Аннотация:В 1964 году был найден первый денсовирус – денсовирус бабочки Gallería
mellonella. С этого момента прошло достаточное количество времени, однако до сих пор
денсовирусы насекомых являются одной из самых мало изученных групп парвовирусов.
Ученые только начинают раскрывать особенности биологии и патологии этой группы
вирусов, что делает денсовирусы очень интересной и перспективной областью для
исследования.
Изучение денсовирусов может помочь в понимании взаимодействия вируса и
его хозяина. С помощью исследования механизмов экспрессии денсовирусных генов и
сплайсинга транскриптов этих генов в инфицированном организме можно понять, каким
образом осуществляется эффективный синтез дочерних вирусных частиц и как клетки
насекомого пытаются предотвратить этот процесс. Эти знания могут помочь в борьбе с
вредоносными насекомыми путем использования денсовирусов в качестве
биологического средства для борьбы с сельскохозяйственными вредителями.
Денсовирус рыжего таракана, открытый в 2000 году, представляет большой
интерес не только в научном, но и в практическом плане. Так, изучение формирования
вирусоподобных частиц из капсидных белков VP3 денсовируса рыжего таракана в
дальнейшем может позволить создавать вакцины на основе этих вирусоподобных частиц.
Цель работы:
Изучить экспрессию генов капсидных белков денсовируса рыжего таракана и
сплайсинг транскриптов этих генов в трансгенных линиях D. melanogaster, исследовать
самосборку вирусоподобных частиц в трансгенных линиях дрозофил.
Задачи исследования:
1. Исследовать сплайсинг транскриптов генов капсидных белков VP1, VP2, VP3
денсовируса рыжего таракана в трансгенных линиях D. melanogaster.
2. Изучить характер сплайсинга транскрипта гена капсидного белка VP2, в котором
искусственно нарушена рамка считывания капсидного белка.
3. Исследовать экспрессию капсидных белков VP1, VP2 и VP3 денсовируса рыжего
таракана в трансгенных линиях D. melanogaster.
4. Методом трансмиссионной электронной микроскопии выявить вирусоподобные
частицы в линиях D. melanogaster, содержащих клонированную
последовательность капсидного белка VP3 денсовируса рыжего таракана.
ВЫВОДЫ
1) Охарактеризован паттерн сплайс-вариантов транскриптов генов капсидных
белков (VP1, VP2, VP3) денсовируса рыжего таракана в трансгенных линиях Drosophila
melanogaster, активируемых транскрипционным фактором GAL4 под контролем
промотора гена alphaTub84B. Показано, что в отличие от ранее описанных сплайсвариантов РНК гена VP2 (при активации экспрессии под контролем промотора гена
Act5C) в проведенных нами экспериментах не наблюдалось амплифицированных
фрагментов, соответствующих несплайсированному транскрипту.
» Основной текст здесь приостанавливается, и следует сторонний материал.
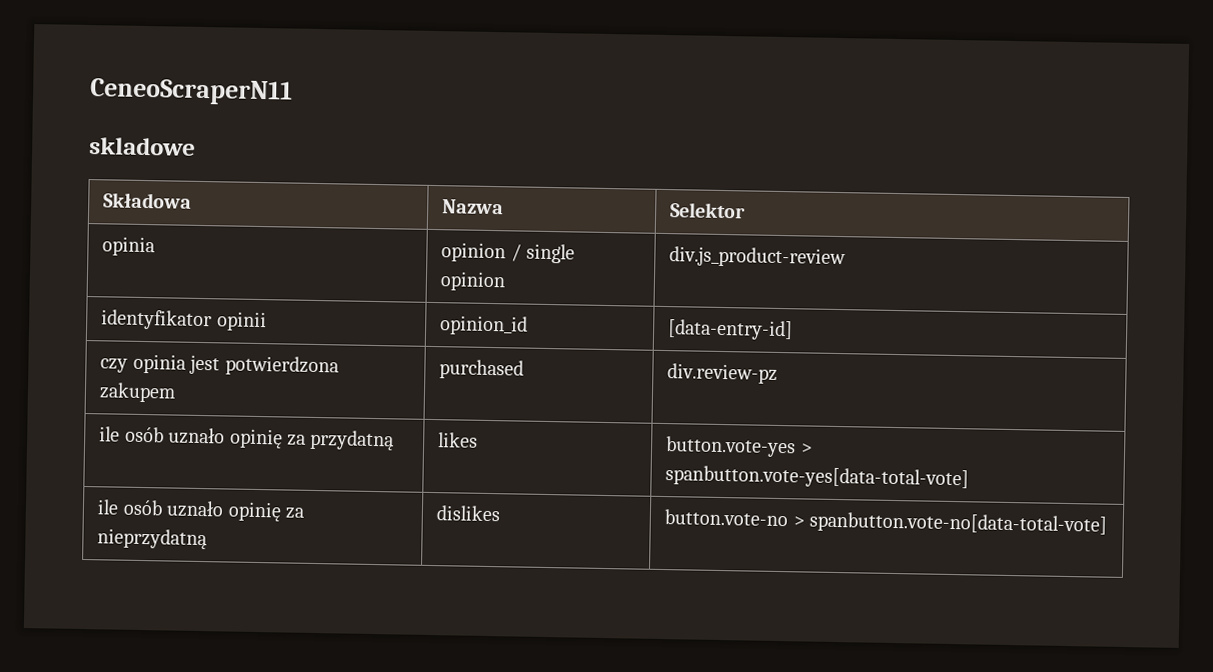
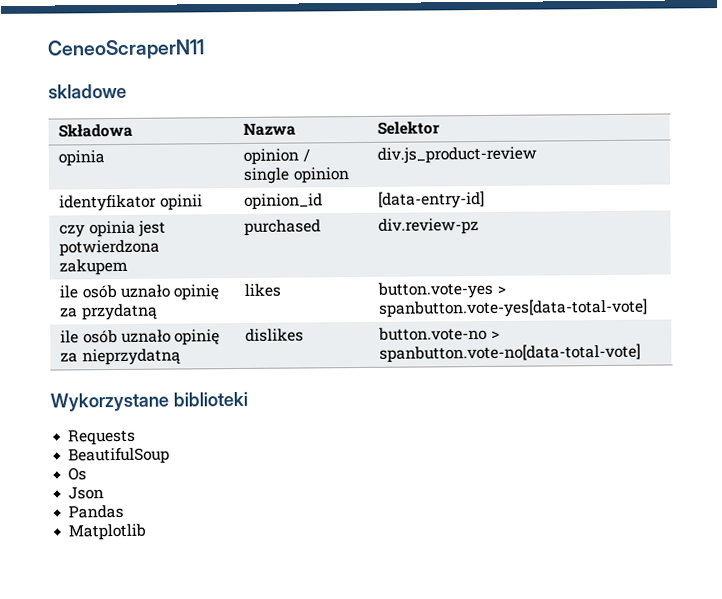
+ Wykorzystane biblioteki
+ Requests
+ BeautifulSoup
+ Os
+ Json
+ Pandas
+ Matplotlib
2) Показано, что при активации экспрессии гена VP3 транскрипционным фактором
GAL4 под контролем промотора гена alphaTub84B, также как и при активации под
контролем промотора гена Act5C, в трансгенной линии D. melanogaster не происходит
сплайсинга исследуемого транскрипта. Методом Вестерн-блоттинга показан синтез
белкового продукта, соответствующего нативной форме белка VP3.
3) Впервые показано, что при экспрессии в трансгенных линиях D. melanogaster
гена VP2, содержащего мутацию, приводящую к сдвигу рамки считывания и,
соответственно, блокирующую трансляцию РНК, происходит формирование сплайсвариантов, не отличимых по размеру от сплайс-вариантов нативного гена.
4) Методом трансмиссионной электронной микроскопии в имагинальных дисках,
головном ганглии и слюнных железах личинок трансгенных дрозофил проведено
исследование вирусоподобных частиц (ВПЧ), формируемых за счет самосборки
капсидного белка VP3. В слюнных железах выявлены структуры, предположительно
соответствующие по размеру искомым ВПЧ.